(EXCERPTED RECORDS)
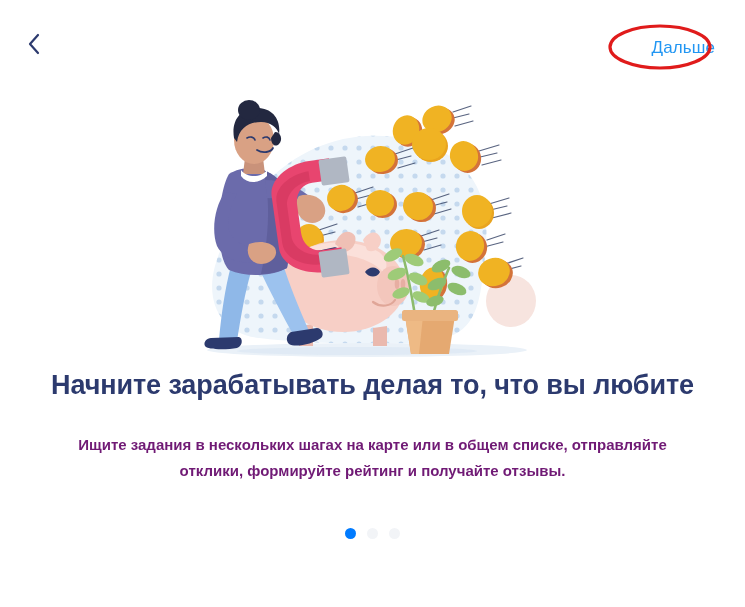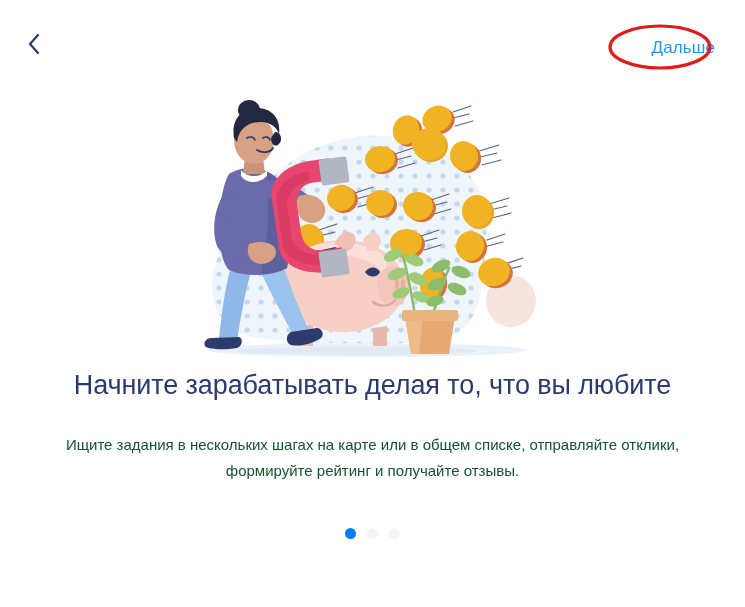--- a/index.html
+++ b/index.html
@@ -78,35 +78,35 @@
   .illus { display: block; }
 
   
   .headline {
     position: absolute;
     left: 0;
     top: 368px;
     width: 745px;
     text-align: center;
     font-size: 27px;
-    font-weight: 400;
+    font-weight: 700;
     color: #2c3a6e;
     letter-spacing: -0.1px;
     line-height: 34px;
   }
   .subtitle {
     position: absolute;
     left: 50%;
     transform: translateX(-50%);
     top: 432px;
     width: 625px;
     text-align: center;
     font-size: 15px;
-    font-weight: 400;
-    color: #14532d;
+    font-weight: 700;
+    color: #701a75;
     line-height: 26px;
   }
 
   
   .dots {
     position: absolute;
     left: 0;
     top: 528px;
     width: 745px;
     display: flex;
(End EXCERPTED RECORDS)
Output the listing above exactly, excluding all pictures.

--- a/index.html
+++ b/index.html
@@ -78,35 +78,35 @@
   .illus { display: block; }
 
   
   .headline {
     position: absolute;
     left: 0;
     top: 368px;
     width: 745px;
     text-align: center;
     font-size: 27px;
-    font-weight: 400;
+    font-weight: 700;
     color: #2c3a6e;
     letter-spacing: -0.1px;
     line-height: 34px;
   }
   .subtitle {
     position: absolute;
     left: 50%;
     transform: translateX(-50%);
     top: 432px;
     width: 625px;
     text-align: center;
     font-size: 15px;
-    font-weight: 400;
-    color: #14532d;
+    font-weight: 700;
+    color: #701a75;
     line-height: 26px;
   }
 
   
   .dots {
     position: absolute;
     left: 0;
     top: 528px;
     width: 745px;
     display: flex;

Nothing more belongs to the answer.